Australia to become ‘US protectorate’ in Asia, Keating warns
In his second attack on the government’s national security policies in as many days, the 80-year-old former prime minister said Australia should be ‘celebrating the rise of China’.
Paul Keating says Anthony Albanese has put Australia on a path to becoming a “US protectorate” in Asia when the nation should be “celebrating the rise of China”.
In his second attack on the government’s national security policies in as many days, the 80-year-old former prime minister said Mr Albanese’s embrace of AUKUS and green light for a growing US military presence in Australia would reduce the nation to the status of “an Atlantic supplicant”.
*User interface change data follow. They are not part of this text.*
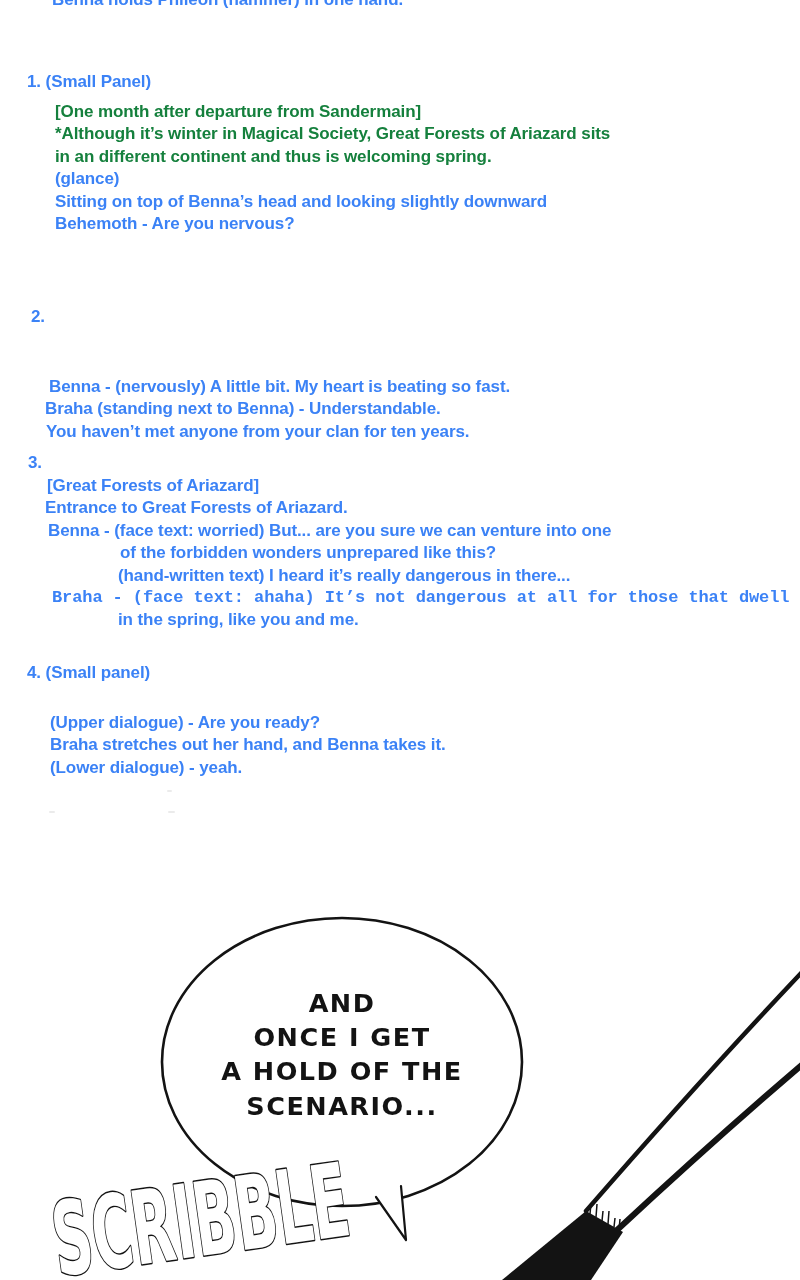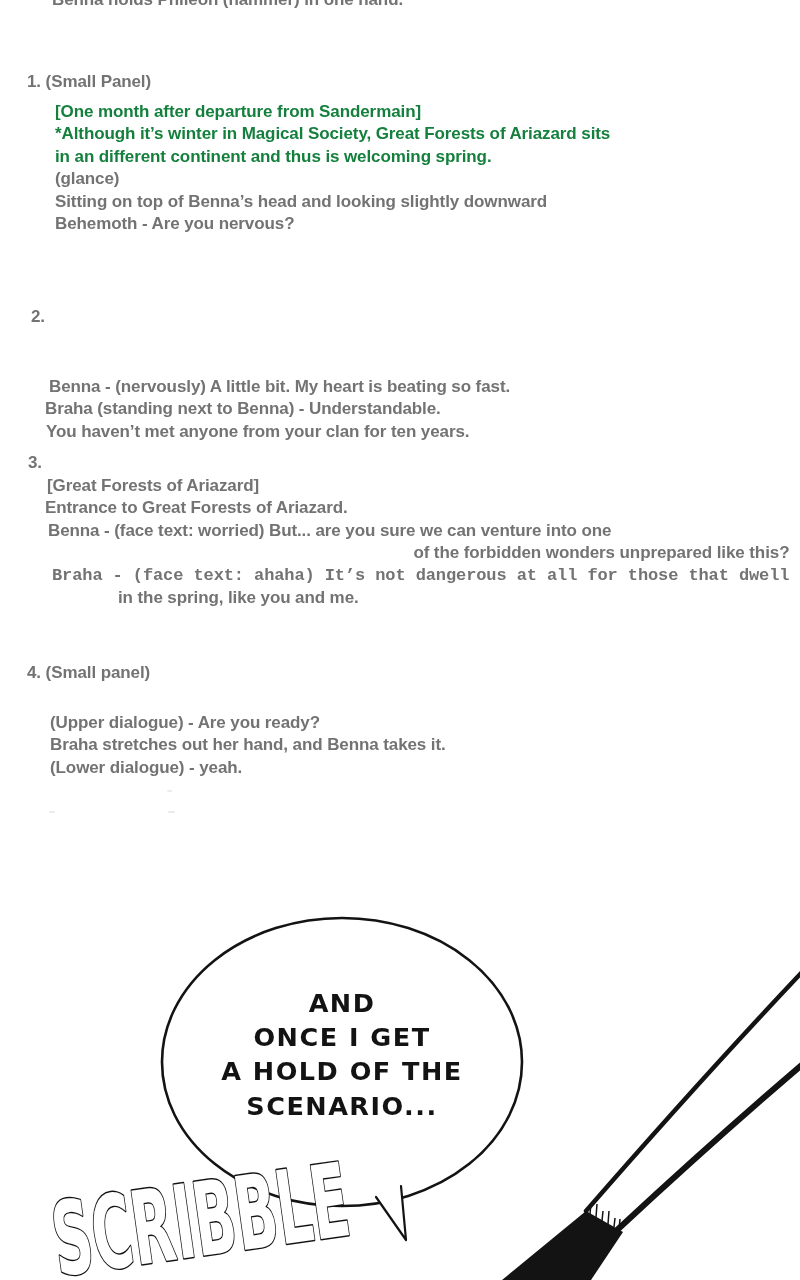--- a/index.html
+++ b/index.html
@@ -12,21 +12,21 @@
     background: #ffffff;
     position: relative;
     overflow: hidden;
     font-family: "Liberation Sans", sans-serif;
   }
   .abs { position: absolute; }
   .line {
     font-size: 17px;
     line-height: 22.4px;
     font-weight: 600;
-    color: #737373;
+    color: #3b82f6;
     white-space: nowrap;
     letter-spacing: -0.1px;
   }
   .blue { color: #15803d; }
   .faint-mark {
     position: absolute;
     background: #ebebeb;
     border-radius: 1px;
   }
   .comic-svg { position: absolute; left: 0; top: 880px; }
@@ -62,21 +62,22 @@
     <div class="line" style="padding-left:4px;margin-top:47px;">Benna - (nervously) A little bit. My heart is beating so fast.</div>
     <div class="line">Braha (standing next to Benna) - Understandable.</div>
     <div class="line" style="padding-left:1px;">You haven’t met anyone from your clan for ten years.</div>
   </div>
 
   <div class="abs line" style="top:452px; left:28px;">3.</div>
   <div class="abs" style="top:475px; left:45px;">
     <div class="line" style="padding-left:2px;">[Great Forests of Ariazard]</div>
     <div class="line">Entrance to Great Forests of Ariazard.</div>
     <div class="line" style="padding-left:3px;">Benna - (face text: worried) But... are you sure we can venture into one</div>
-    <div class="line" style="padding-left:75px;text-align:right;">of the forbidden wonders unprepared like this?</div>
+    <div class="line" style="padding-left:75px;">of the forbidden wonders unprepared like this?</div>
+    <div class="line" style="padding-left:73px;">(hand-written text) I heard it’s really dangerous in there...</div>
     <div class="line" style="padding-left:7px;font-family:Liberation Mono, monospace;">Braha - (face text: ahaha) It’s not dangerous at all for those that dwell</div>
     <div class="line" style="padding-left:73px;">in the spring, like you and me.</div>
   </div>
 
   <div class="abs line" style="top:662px; left:27px;text-align:right;">4. (Small panel)</div>
   <div class="abs" style="top:712px; left:50px;">
     <div class="line">(Upper dialogue) - Are you ready?</div>
     <div class="line">Braha stretches out her hand, and Benna takes it.</div>
     <div class="line">(Lower dialogue) - yeah.</div>
   </div>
“The fact is, the Albanese government is returning to the anglosphere to garner Australia’s security,” Mr Keating said in a statement on Friday.
“In effect, the Albanese government is doing the very thing that all my life I had trenchantly opposed, and in the post-war years Labor had opposed. And that is, finding our security from Asia rather than our security in Asia.”
His comments followed his attack the day before in an ABC interview, accusing the government of selling out its defence to the US by adopting the Morrison government’s AUKUS submarine plan.
Mr Albanese said earlier on Friday that Mr Keating was a “great prime minister” but the world had moved on in the nearly three decades since he left office.
“My job as Prime Minister is to do what Australia needs in 2024,” he said. “The world has changed between 1996 and 2024 and my government is doing what we need to do today.”
Mr Keating hit back, saying the government’s move to expand America’s military presence in Australia with “base building” and “ever-rising US troop movements” would leave the nation as a “continental extension of American power”.
“Such an outcome is likely to turn the Australian government, in defence and security terms, into simply the national administrator of what would be broadly viewed in Asia as a US protectorate,” he said, while blasting the nation’s renewed ties with “a Britain that failed us in 1942”.
Mr Keating said the government had opted to see Beijing as an “imminent threat”, rather than “recognising and celebrating the rise of China … and dealing with it diplomatically”.
His latest attack came as Defence Minister Richard Marles defended the US’s announcement this week that it would deploy more nuclear-capable bombers, fighter jets and spy planes to Australia as “absolutely essential”.
“This is something which is fundamentally welcomed by the region because they see it as contributing to the collective security of our region,” Mr Marles said.
The US will also build new military logistics hubs in Queensland and Victoria under an agreement announced at AUSMIN talks this week, while the AUKUS partnership reached a new milestone on Monday with the sealing of a new treaty-level agreement to transfer nuclear reactors to Australia.
Veteran Labor powerbroker Graham Richardson said Mr Keating “always had a slightly anti-American bent”, while former Labor frontbencher David Feeney said his views on China were dangerously out of date.
“He hasn’t got the software update about Xi Jinping and what he represents for China today,” Mr Feeney said. “We now observe a China that is more ruthless at home and more assertive abroad, and a China undertaking the largest military expansion in our region since imperial Japan in the 1930s.”
Opposition Leader Peter Dutton said Mr Keating was “so far past it” he was no longer in touch with Australia’s national interests. “Paul Keating hasn’t had the security briefings that are available to the Prime Minister or to me, and I can tell you as (a former) defence minister, (the advice) was pretty specific about the threat to our country,” Mr Dutton said. “The fact that Paul Keating wouldn’t stand up for our country, I think, reflects very poorly on him.”